The Regional Committee for Medical Research Ethics for Central Norway approved the study, the patient information and the consent schemes. The study was granted license by the Norwegian Data Inspectorate to process personal health data. Each participating patient signed a written informed consent formula at the general hospital prior to the inclusion to the study.
The sample size was estimated to detect a difference of 25 per cent in the number of readmissions for the same disease, as an assessment of morbidity, between the groups with alpha 0.05 and power of 0.80. To achieve this we needed 65 patients in each group, altogether 130 patients.

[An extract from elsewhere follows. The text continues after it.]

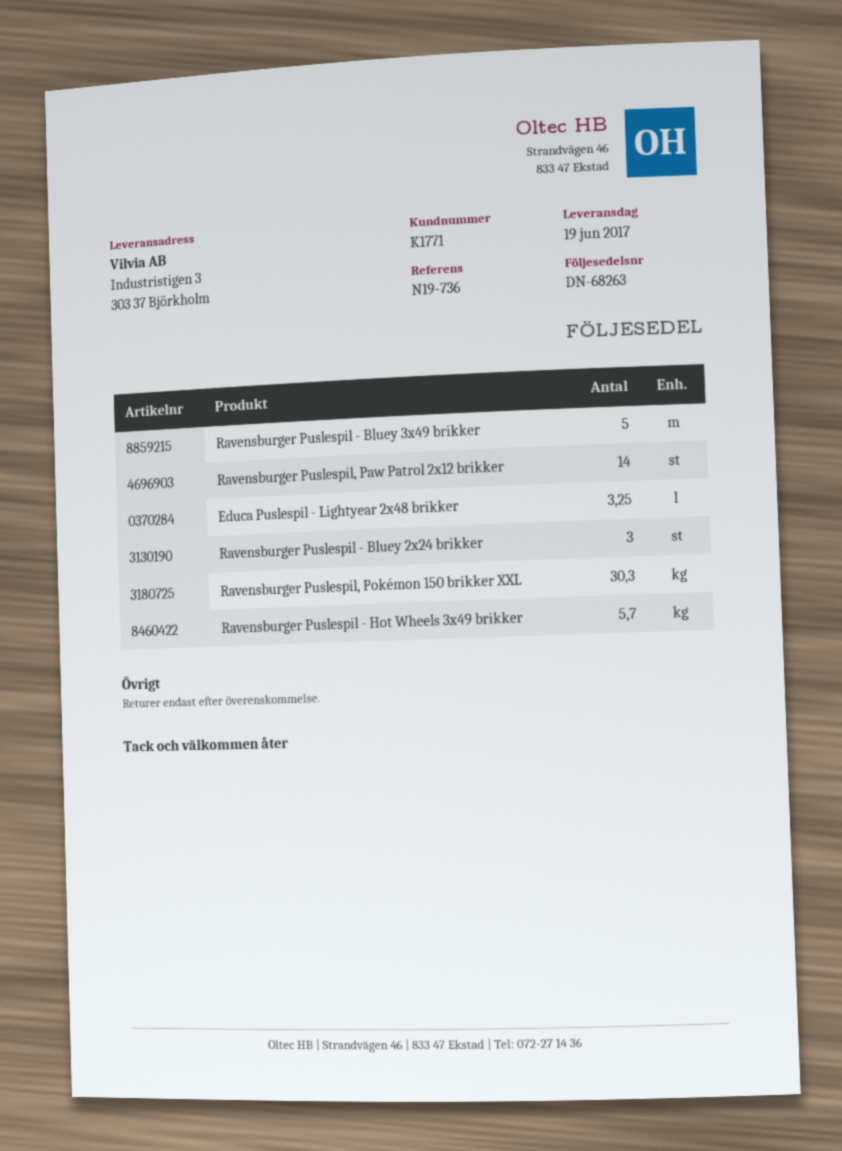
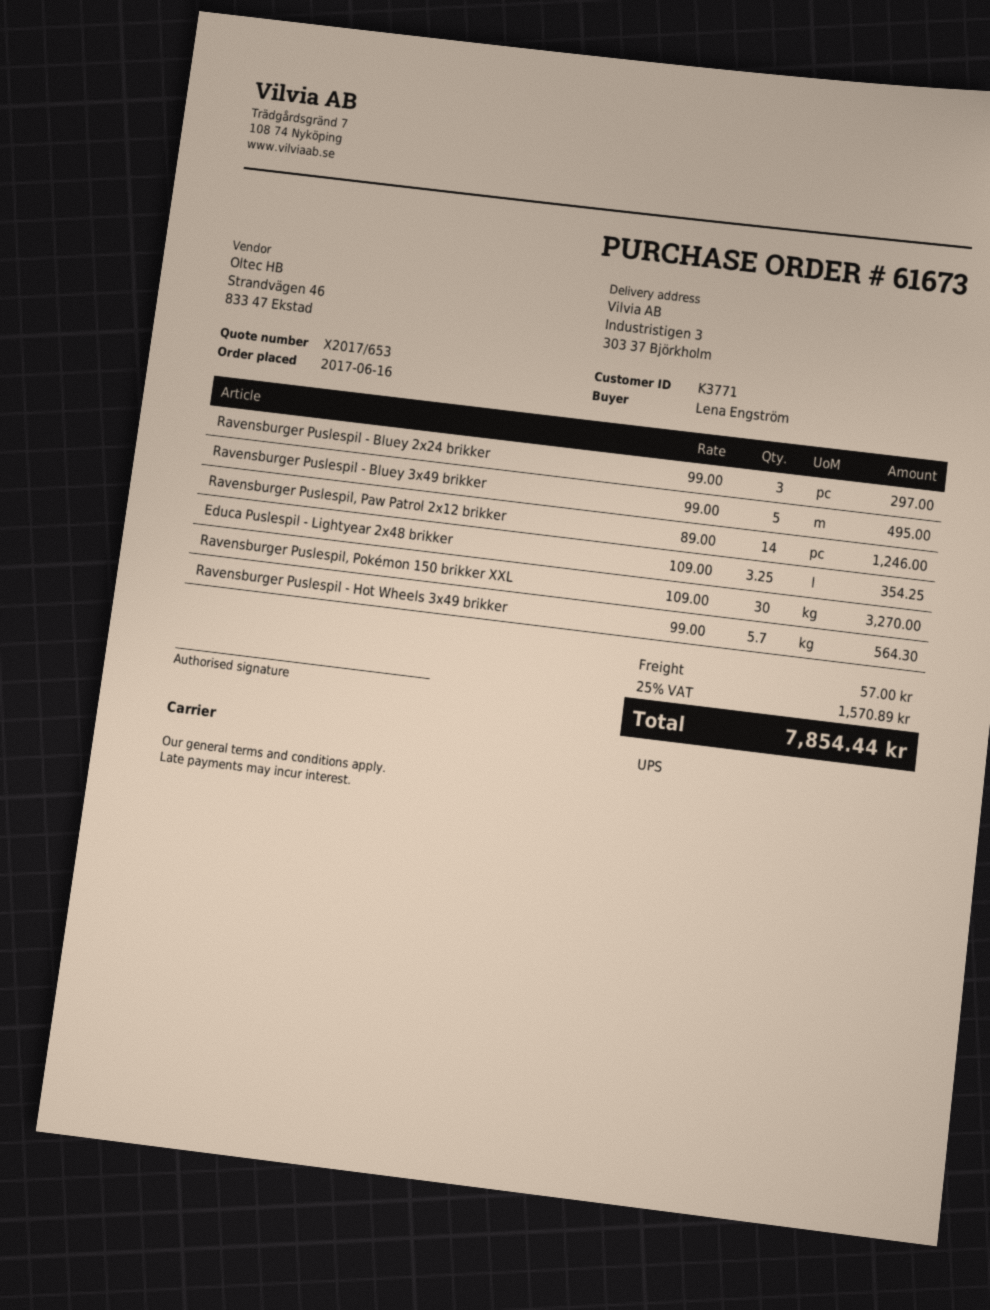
customer number: K1771 -> K3771
Ravensburger Puslespil, Pokémon 150 brikker XXL: 30.3 -> 30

All data are presented an analysed according to the CONSORT checklist (see Additional file 1). The comparisons between the intervention and control group were analysed as intention-to-treat analyses according to the CONSORT instructions. Some results from treatment analyses, dependent on where the patient received his treatment, are also presented.
We undertook all analyses using SPSS version 14.0. for Windows. Survival curves were estimated by Kaplan-Meier. The distribution of continuous variables was tested by comparing means and medians and by normality plots. Differences in number of patients with readmissions for the same disease and need of home care services or nursing homes between groups were tested by chi square tests, and differences in mean number of days in institution were tested both by paired t-test and by Wilcoxon signed rank test. Differences in readmissions and need of home care or nursing home were also analysed in logistic models adjusted for gender, age, ADL score and diagnosis. Hosmer and Lemeshows goodness of fit test tested the fit of the logistic models. The number of days in institution was compared between groups using covariance analyses with age, gender, ADL scores and diagnoses as covariates. The level of significance was set to p = 0.05.